◆ Exercise description
All that should come back is the lines of the data below from the one containing "loading the GUI." to the one containing "[451,964,505,975] [116,986,453,1000] [116,1008,183,1018]", inclusive, exactly as they stand.

◆ The input
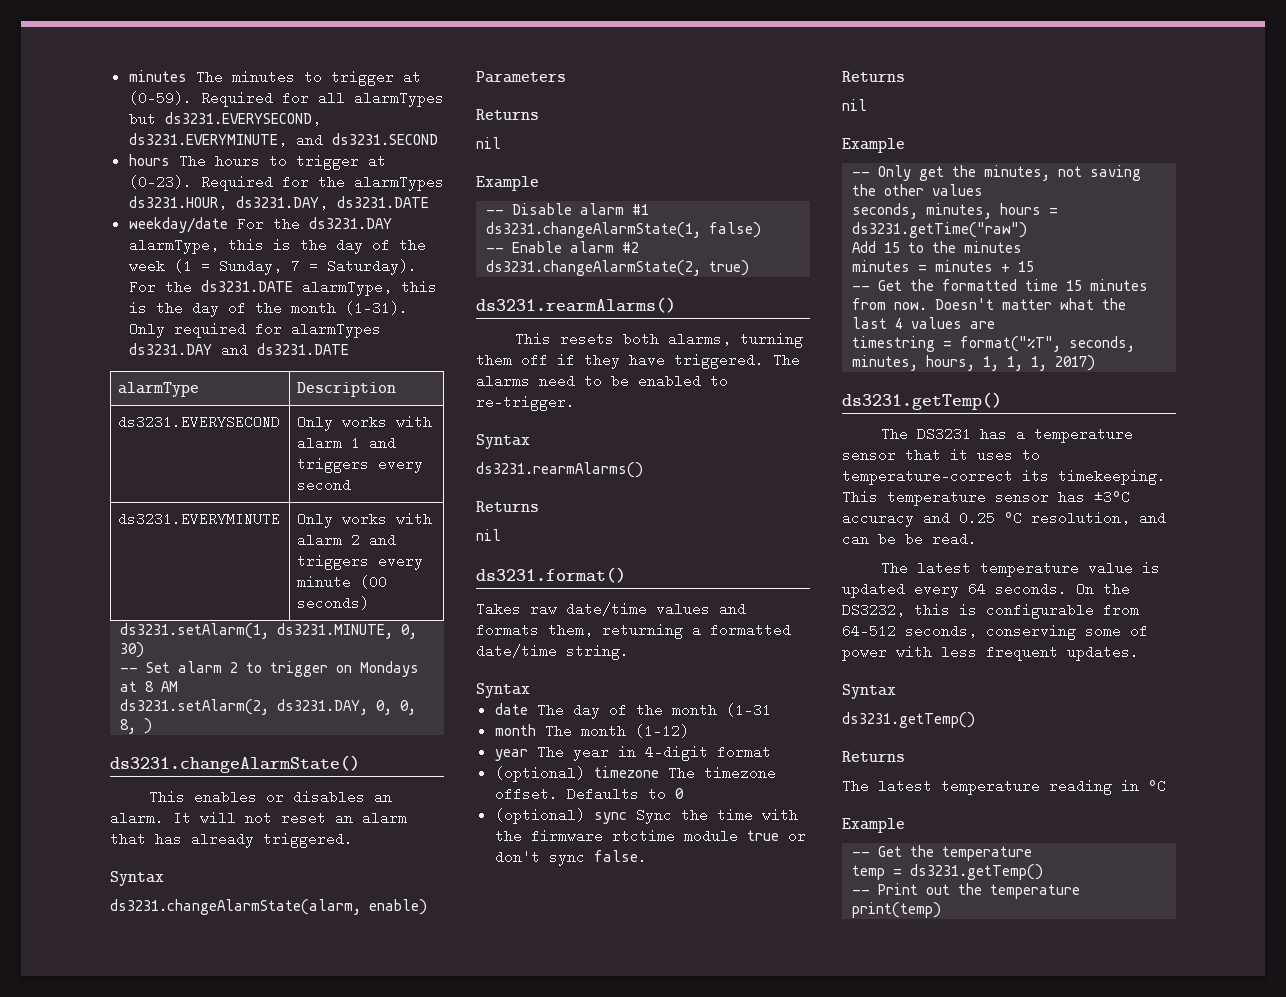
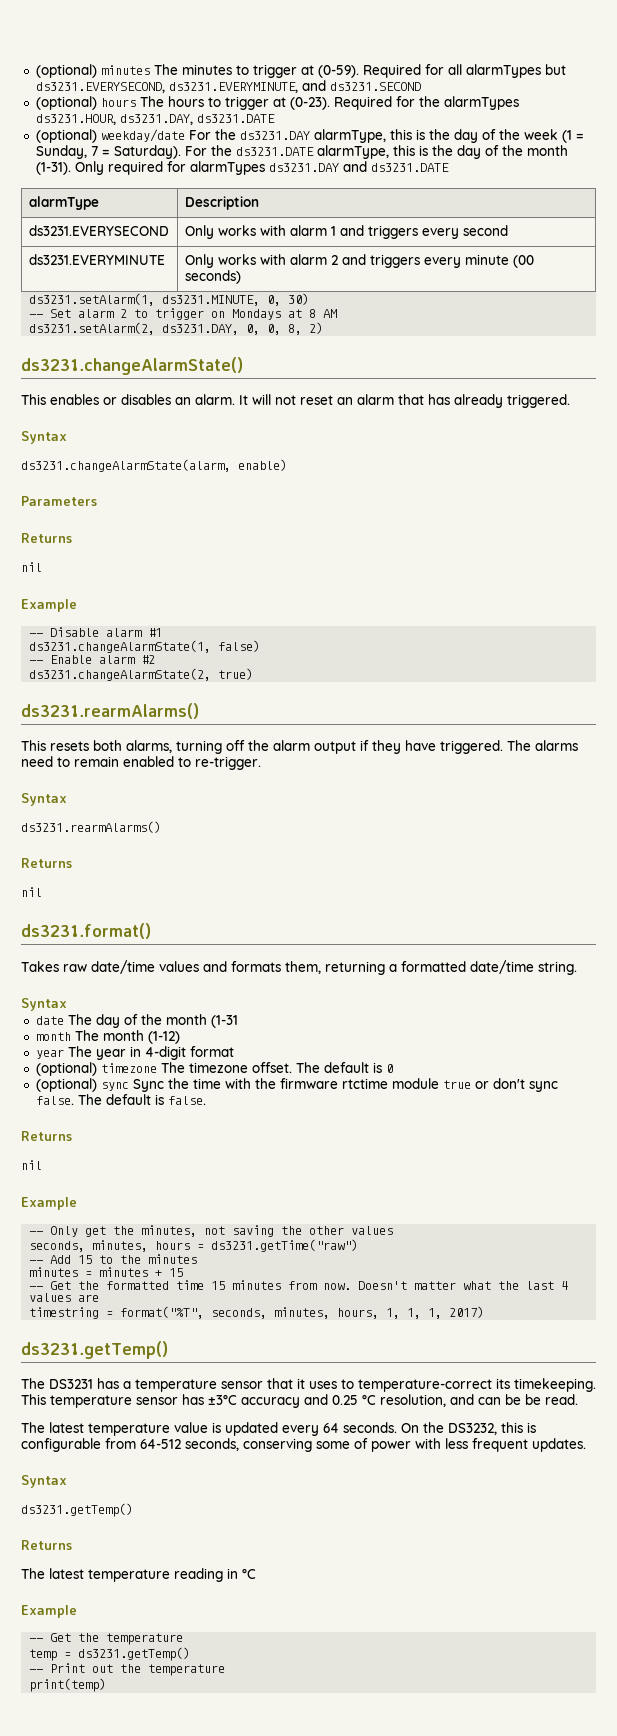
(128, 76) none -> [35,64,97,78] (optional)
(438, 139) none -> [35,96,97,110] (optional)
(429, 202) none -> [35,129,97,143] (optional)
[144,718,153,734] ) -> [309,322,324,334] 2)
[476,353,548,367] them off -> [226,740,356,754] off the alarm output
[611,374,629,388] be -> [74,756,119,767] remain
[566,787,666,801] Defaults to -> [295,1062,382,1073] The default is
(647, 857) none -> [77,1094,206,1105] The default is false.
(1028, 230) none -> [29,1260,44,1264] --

* * *

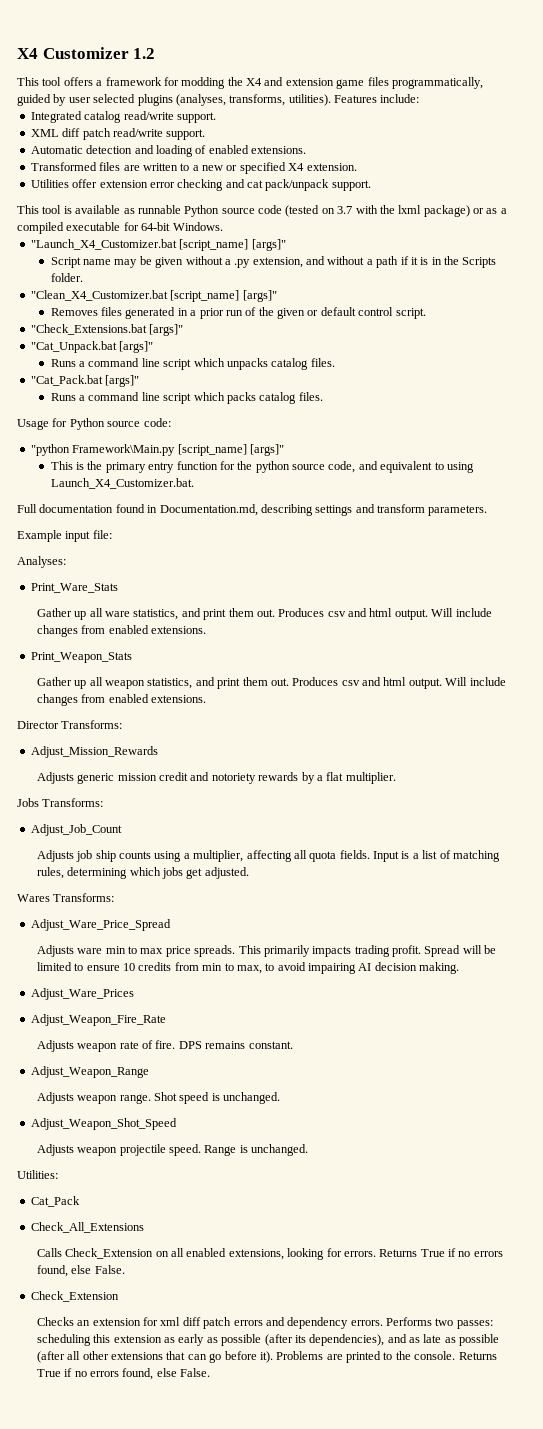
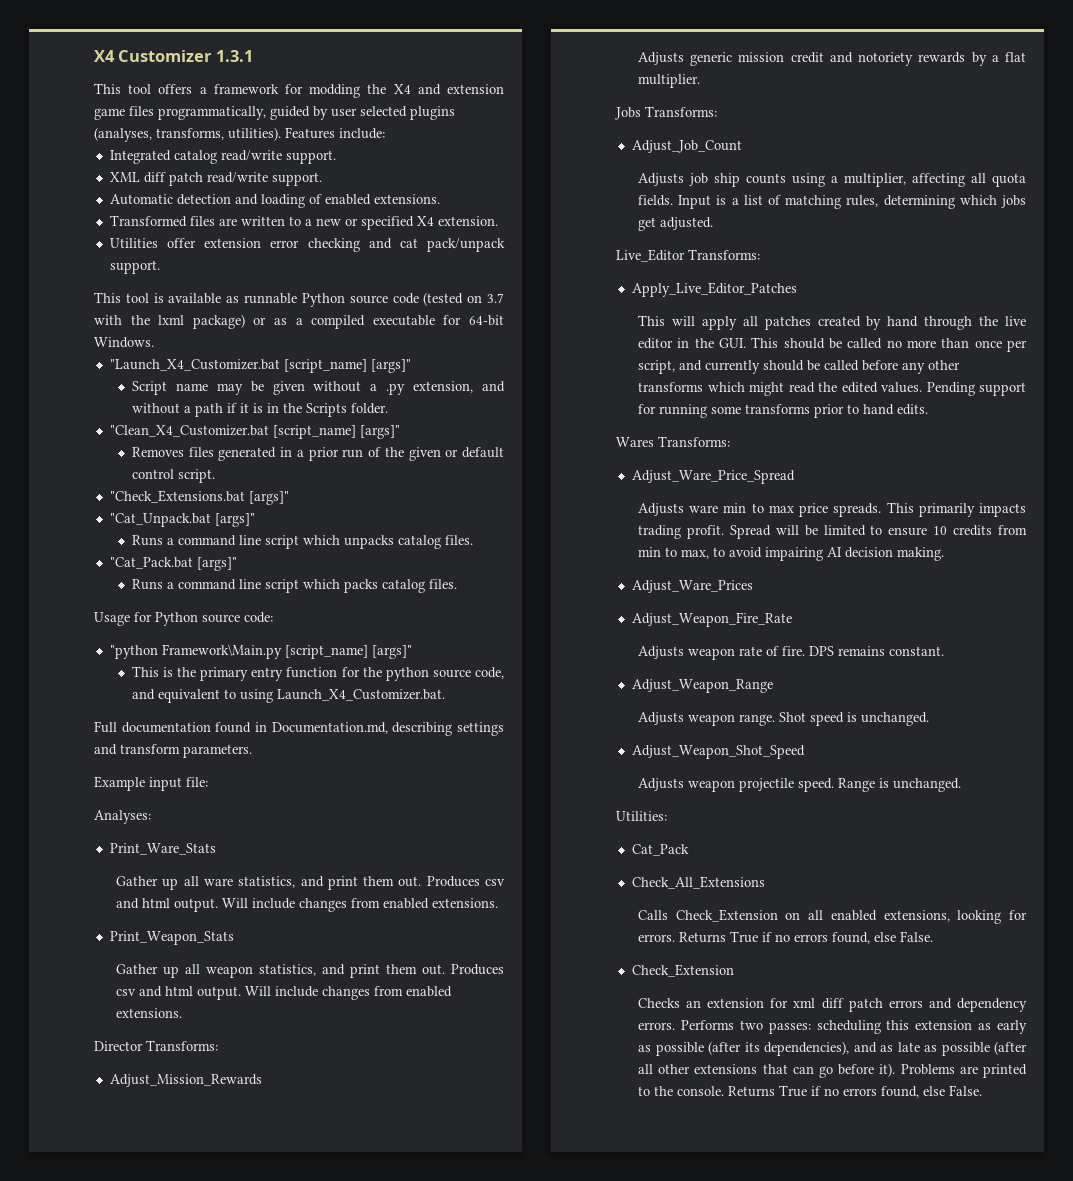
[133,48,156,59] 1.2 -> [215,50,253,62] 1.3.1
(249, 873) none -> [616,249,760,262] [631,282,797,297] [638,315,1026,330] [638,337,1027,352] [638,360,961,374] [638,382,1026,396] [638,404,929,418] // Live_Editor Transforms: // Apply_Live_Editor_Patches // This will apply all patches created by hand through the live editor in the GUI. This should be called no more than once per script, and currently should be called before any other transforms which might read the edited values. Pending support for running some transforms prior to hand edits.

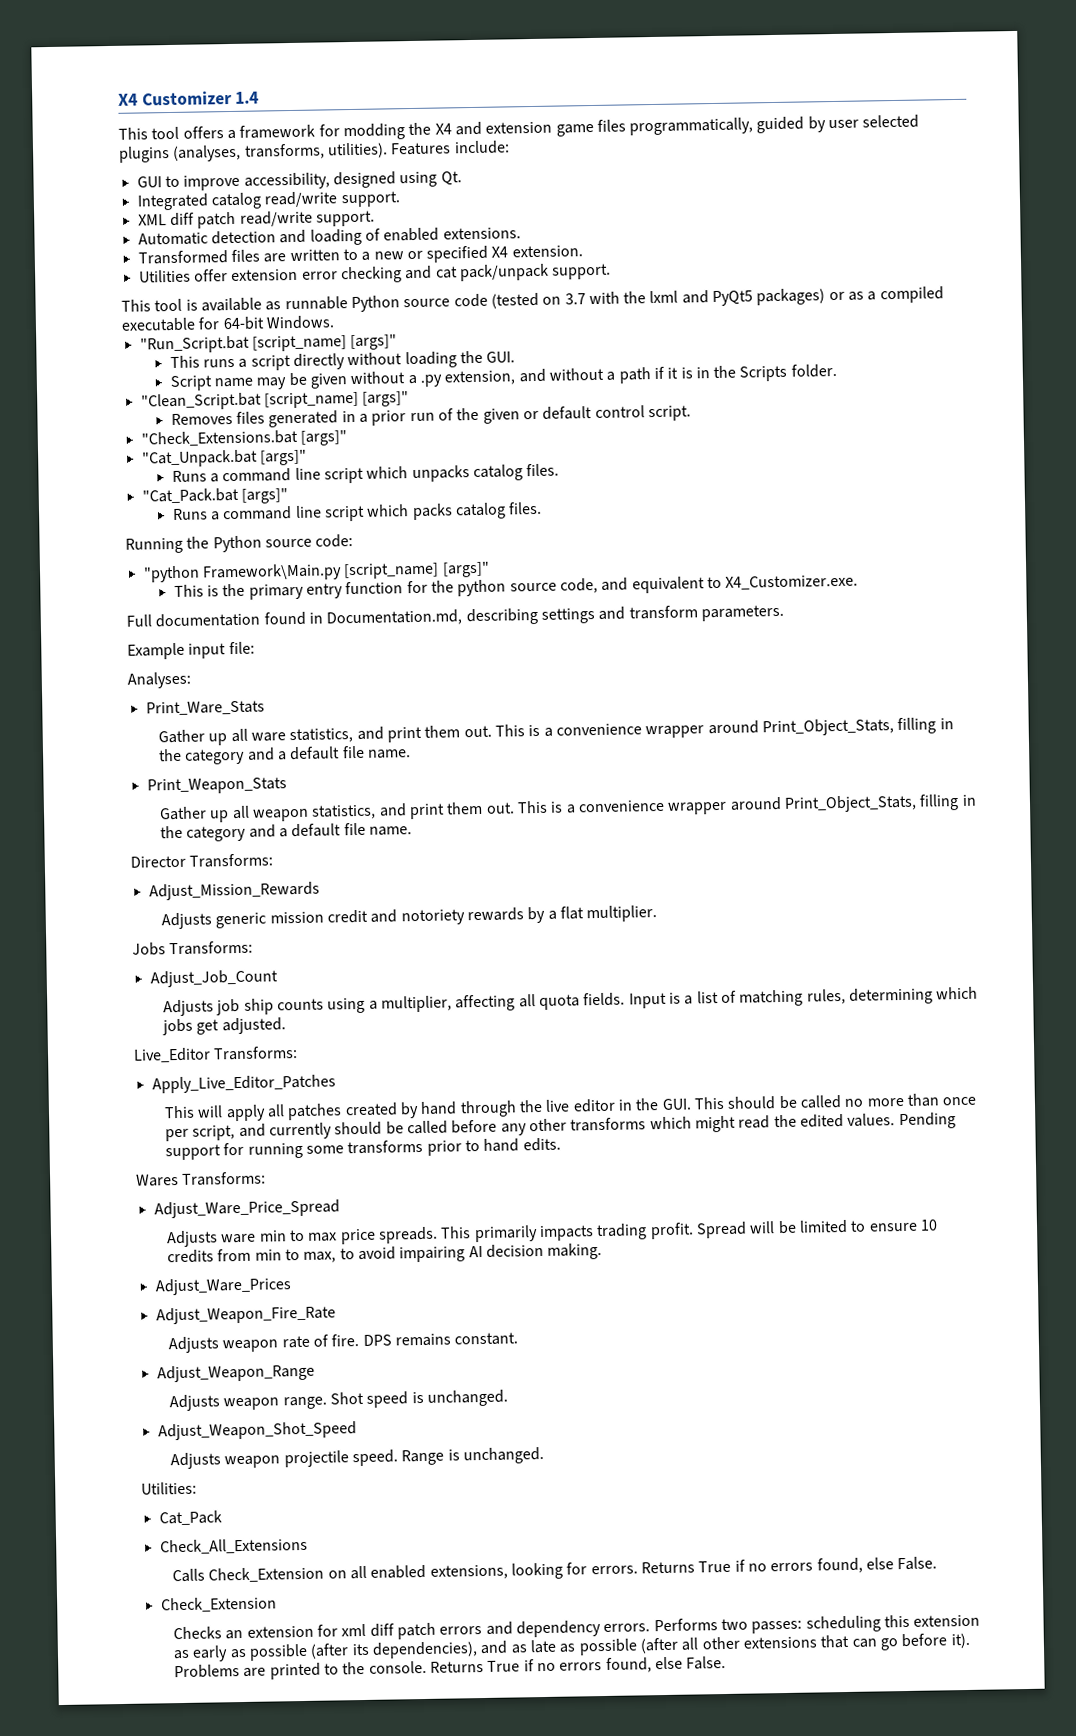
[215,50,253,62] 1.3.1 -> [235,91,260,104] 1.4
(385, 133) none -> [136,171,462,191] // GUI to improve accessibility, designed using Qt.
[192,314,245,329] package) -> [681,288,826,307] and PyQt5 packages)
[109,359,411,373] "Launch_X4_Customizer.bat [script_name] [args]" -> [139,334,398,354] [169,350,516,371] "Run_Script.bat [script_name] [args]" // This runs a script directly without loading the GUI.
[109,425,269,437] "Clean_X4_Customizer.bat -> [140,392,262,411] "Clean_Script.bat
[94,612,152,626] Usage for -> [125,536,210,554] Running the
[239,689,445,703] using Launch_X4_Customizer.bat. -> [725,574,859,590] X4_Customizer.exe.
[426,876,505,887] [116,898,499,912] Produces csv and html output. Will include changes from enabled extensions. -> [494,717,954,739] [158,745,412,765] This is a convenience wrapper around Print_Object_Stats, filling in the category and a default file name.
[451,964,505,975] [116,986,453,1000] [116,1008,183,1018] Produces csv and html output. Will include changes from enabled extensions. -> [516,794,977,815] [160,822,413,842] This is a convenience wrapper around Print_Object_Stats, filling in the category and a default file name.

--

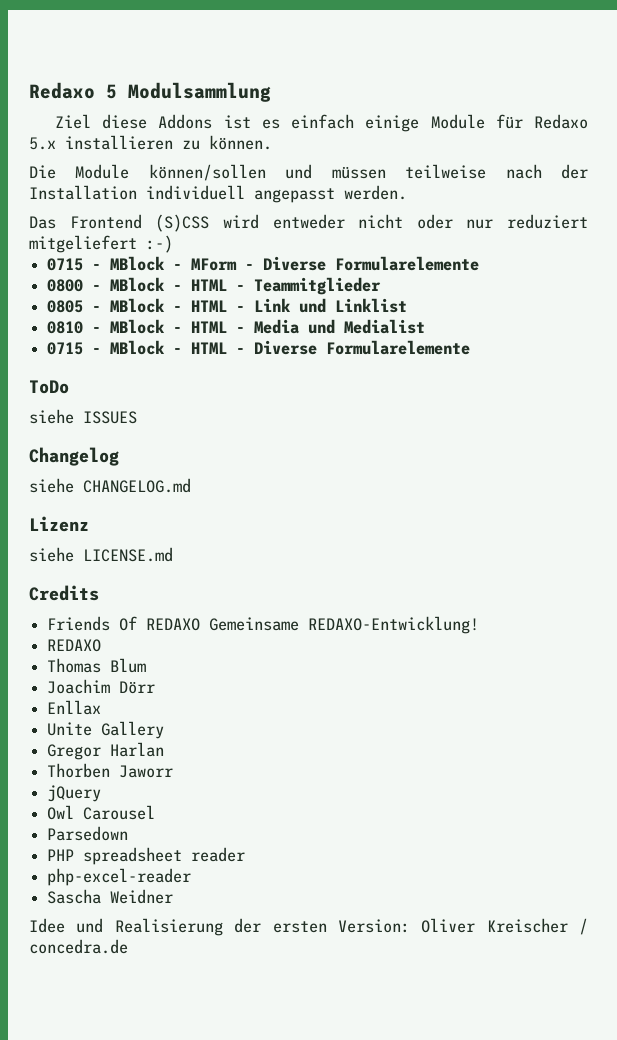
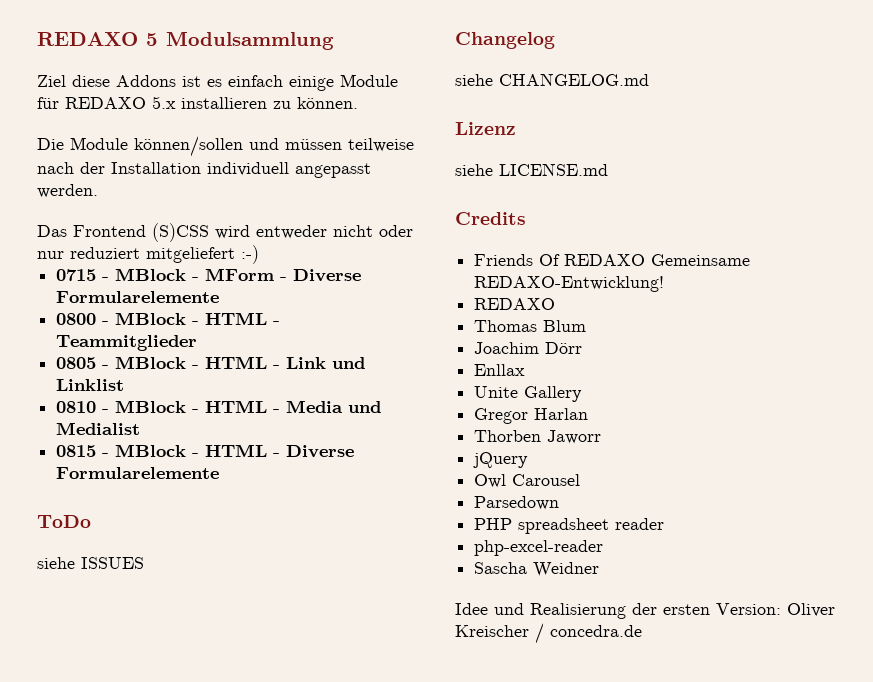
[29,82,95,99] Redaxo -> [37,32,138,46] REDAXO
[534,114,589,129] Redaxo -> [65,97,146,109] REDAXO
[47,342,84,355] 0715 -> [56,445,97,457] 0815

◆ Reply
[109,359,411,373] "Launch_X4_Customizer.bat [script_name] [args]" -> [139,334,398,354] [169,350,516,371] "Run_Script.bat [script_name] [args]" // This runs a script directly without loading the GUI.
[109,425,269,437] "Clean_X4_Customizer.bat -> [140,392,262,411] "Clean_Script.bat
[94,612,152,626] Usage for -> [125,536,210,554] Running the
[239,689,445,703] using Launch_X4_Customizer.bat. -> [725,574,859,590] X4_Customizer.exe.
[426,876,505,887] [116,898,499,912] Produces csv and html output. Will include changes from enabled extensions. -> [494,717,954,739] [158,745,412,765] This is a convenience wrapper around Print_Object_Stats, filling in the category and a default file name.
[451,964,505,975] [116,986,453,1000] [116,1008,183,1018] Produces csv and html output. Will include changes from enabled extensions. -> [516,794,977,815] [160,822,413,842] This is a convenience wrapper around Print_Object_Stats, filling in the category and a default file name.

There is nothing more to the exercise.